The second caveat is that these doubts about the “pause” mean that American companies are unlikely to halt their stealthy restructuring of supply chains. It is impossible to measure the scale of this shift with much precision, since trade data are woefully patchy. Some companies which are using China-based production to serve local customers, such as General Motors, appear to be keeping much of their Chinese production in place.

Others which are using Chinese production to serve the U.S. market are also staying put, simply because it is too difficult to shift. Brian Riley, head of Guardian Bikes, a U.S. group that uses 40 Chinese vendors to produce bikes for America, says his company cannot relocate since “there is simply not enough manufacturing capacity” elsewhere.

However, a survey earlier this year revealed that nearly 40 per cent of American companies in China plan to shift at least part of their production. This list includes Universal Electronics (maker of sensors), Go-Pro (maker of cameras), Steve Madden (fashion designer) and Hasbro (toy maker).

And the impact of this shift can be seen in the trade data: although Chinese exports to the U.S. fell last month, exports from Vietnam — a key destination for these relocation plans — jumped 21 per cent, year on year, in September. Indeed, Nomura thinks that the boost to Vietnamese growth from the diversion of China-U.S. trade is worth more than 7 per cent of its gross domestic product.

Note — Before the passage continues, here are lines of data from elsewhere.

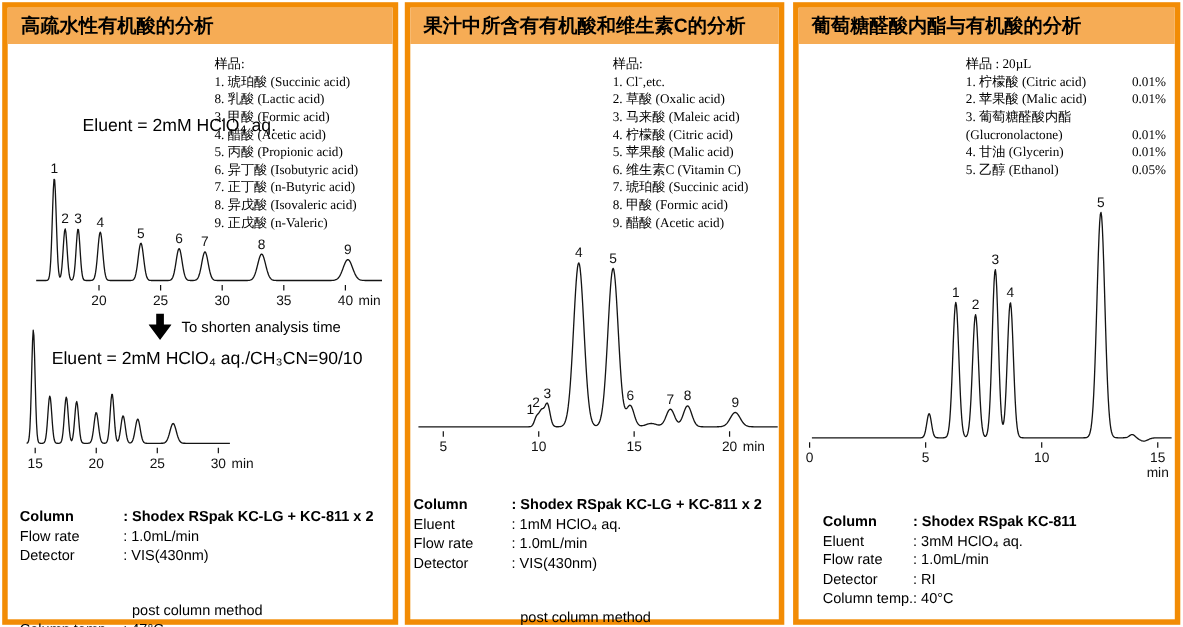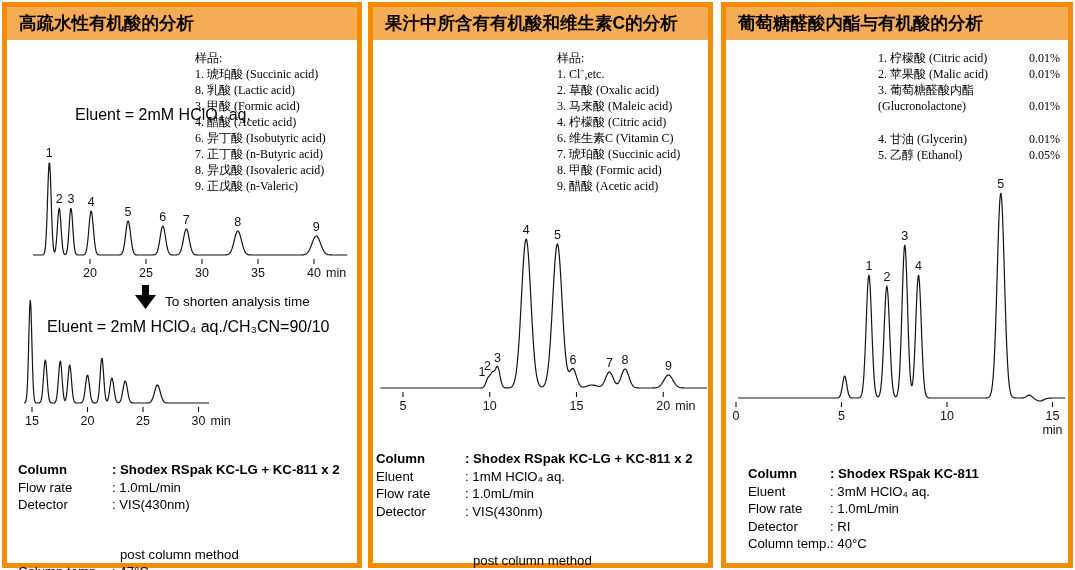--- a/index.html
+++ b/index.html
@@ -269,6 +269,7 @@
     <header class="titlebar">葡萄糖醛酸内酯与有机酸的分析</header>
     <div class="pbody">
       <div class="samples">
+        <div class="sample-header">样品 : 20µL</div>
         <div>
             <div class="sample-row">
               <div class="sample-text">

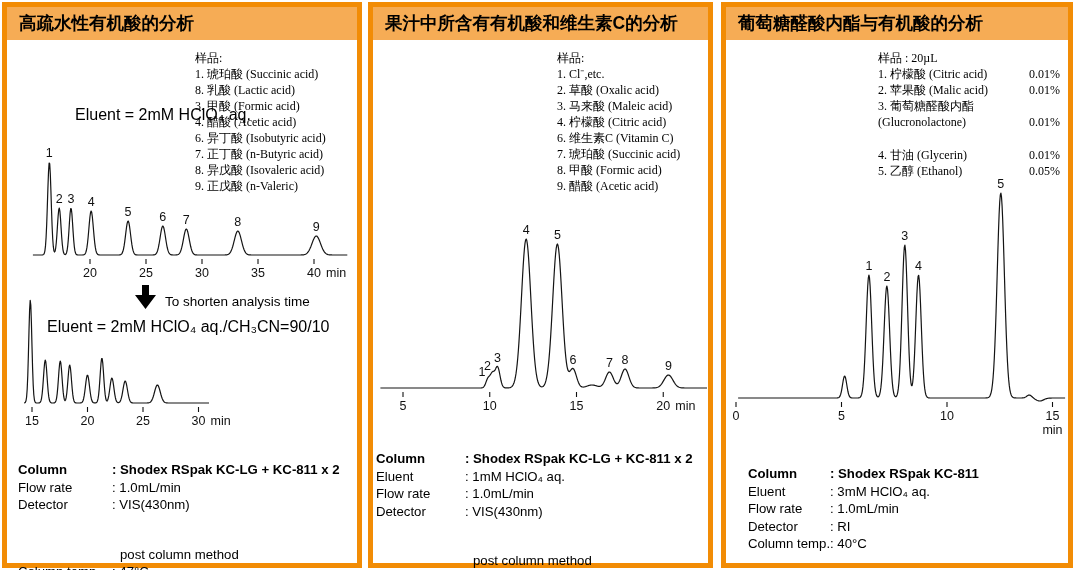--- a/index.html
+++ b/index.html
@@ -79,6 +79,11 @@
             </div>
             <div class="sample-row">
               <div class="sample-text">
+                <div>5. 丙酸 (Propionic acid)</div>
+              </div>
+            </div>
+            <div class="sample-row">
+              <div class="sample-text">
                 <div>6. 异丁酸 (Isobutyric acid)</div>
               </div>
             </div>

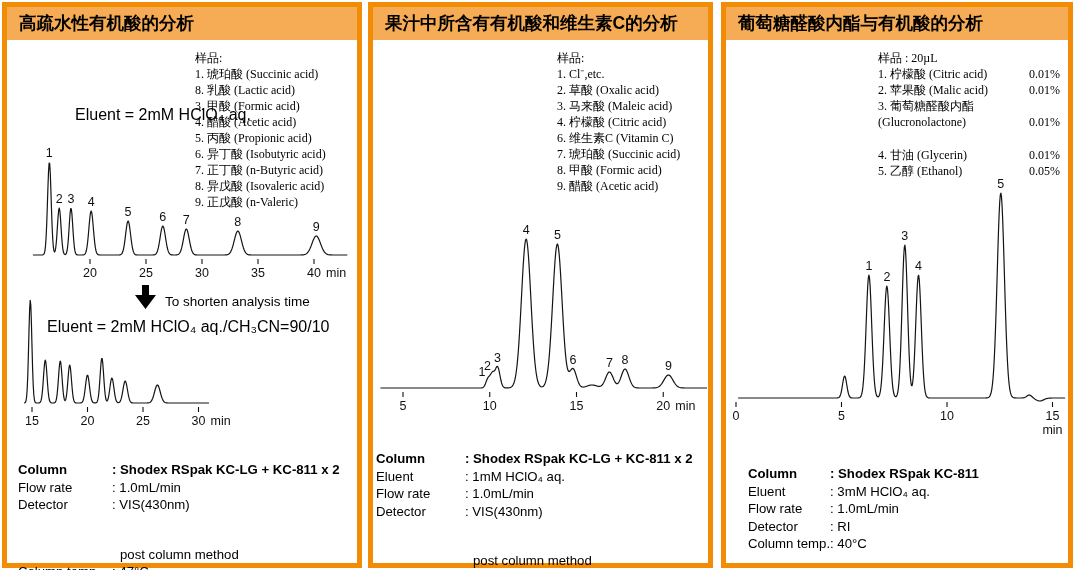--- a/index.html
+++ b/index.html
@@ -200,6 +200,11 @@
             </div>
             <div class="sample-row">
               <div class="sample-text">
+                <div>5. 苹果酸 (Malic acid)</div>
+              </div>
+            </div>
+            <div class="sample-row">
+              <div class="sample-text">
                 <div>6. 维生素C (Vitamin C)</div>
               </div>
             </div>

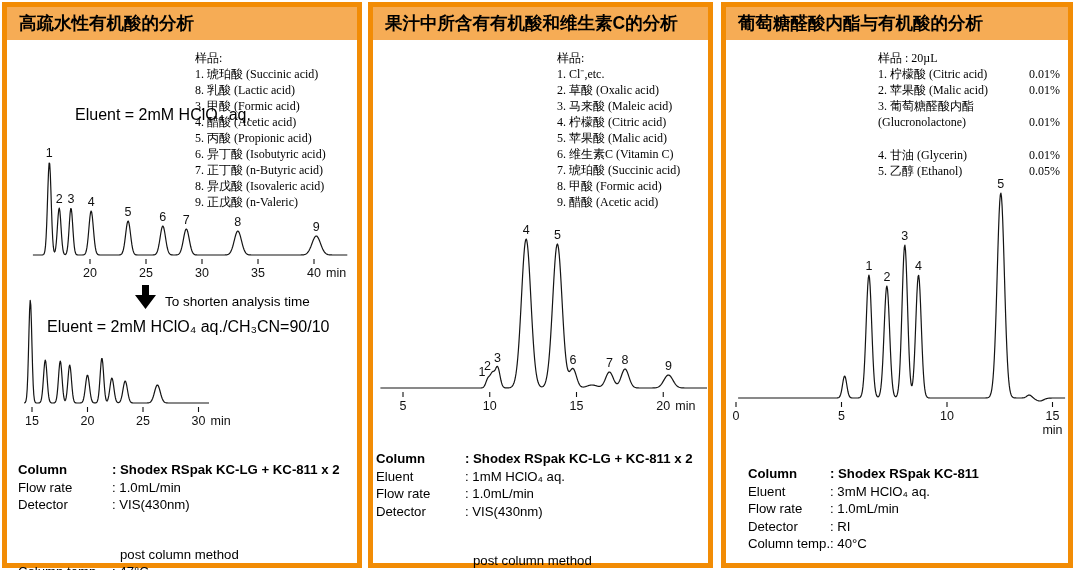--- a/index.html
+++ b/index.html
@@ -19,7 +19,7 @@
   .p3 .samples{left:152px;top:10px;width:182px;}
   .sample-header{white-space:nowrap;}
   .sample-row{display:flex;justify-content:space-between;align-items:flex-end;}
-  .sample-row.gap-before{margin-top:17px;}
+  .sample-row.gap-before{margin-top:0;}
   .sample-text{white-space:nowrap;}
   .sample-pct{margin-left:6px;white-space:nowrap;}
   .note{position:absolute;font-size:16px;white-space:nowrap;}

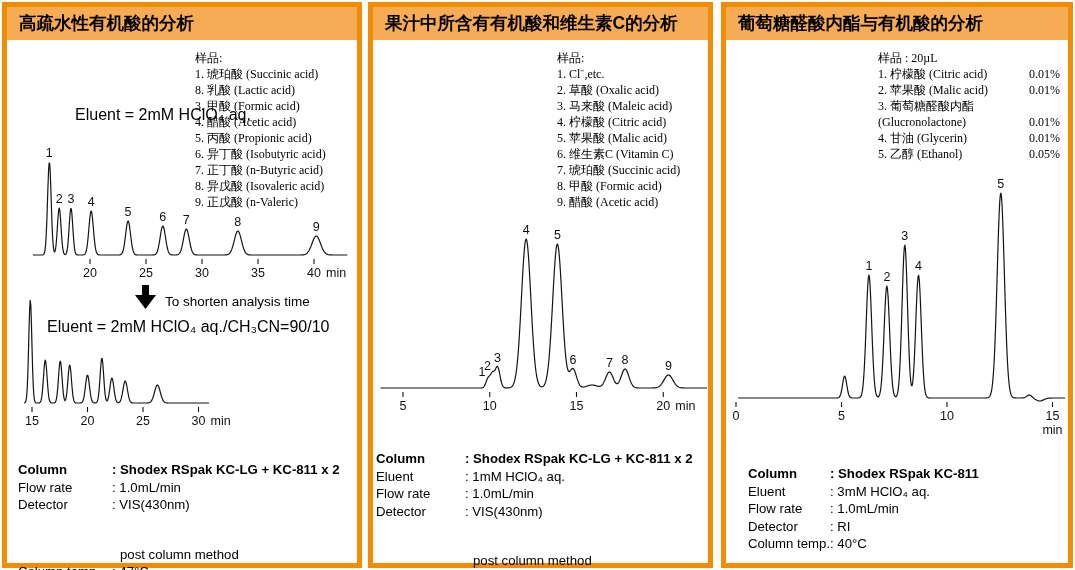--- a/index.html
+++ b/index.html
@@ -25,7 +25,7 @@
   .note{position:absolute;font-size:16px;white-space:nowrap;}
   .eluent1{left:68px;top:66px;}
   .eluent2{left:40px;top:278px;}
-  .arrow-row{position:absolute;left:128px;top:245px;display:flex;align-items:flex-end;gap:9px;
+  .arrow-row{position:absolute;left:128px;top:245px;display:flex;align-items:center;gap:9px;
              font-size:13.5px;white-space:nowrap;}
   .chrom{position:absolute;}
   .c1{left:13px;top:98px;}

Could a trade deal affect this? Chinese officials hope so. However, it seems unlikely, given the degree to which the trade war has sparked a fundamental rethink among U.S. executives about China — and the fact that White House officials continue to privately warn American companies about the need to relocate, even amid the trade negotiations. “We all see the direction of travel,” one American CEO told me recently. “Our [China] strategy is changing.”

This rethink is sometimes delivering unexpected benefits; external shocks are sometimes a catalyst — and excuse — for changes. A recent survey by HSBC, for example, found that a quarter of global companies are mitigating the cost of the trade war by using digital technologies. That is almost certainly forcing them to accelerate innovation. Companies are using the supply chain shock to re-examine their compliance with environmental, social and governance standards (such as reducing the use of child labour, or cutting carbon emissions) — and insisting on better practices if they shift supply chains, HSBC analysts say.

But even if this adds a silver lining to the cloud of the U.S.-China trade war, nobody should forget that rethinking supply chains is a painful exercise that will be a downward drag on many American companies’ operations (and earnings) for a long time. Sadly, the cost of protectionism is now being baked into corporate plans. Investors forget that at their peril — even (or especially) as markets soar.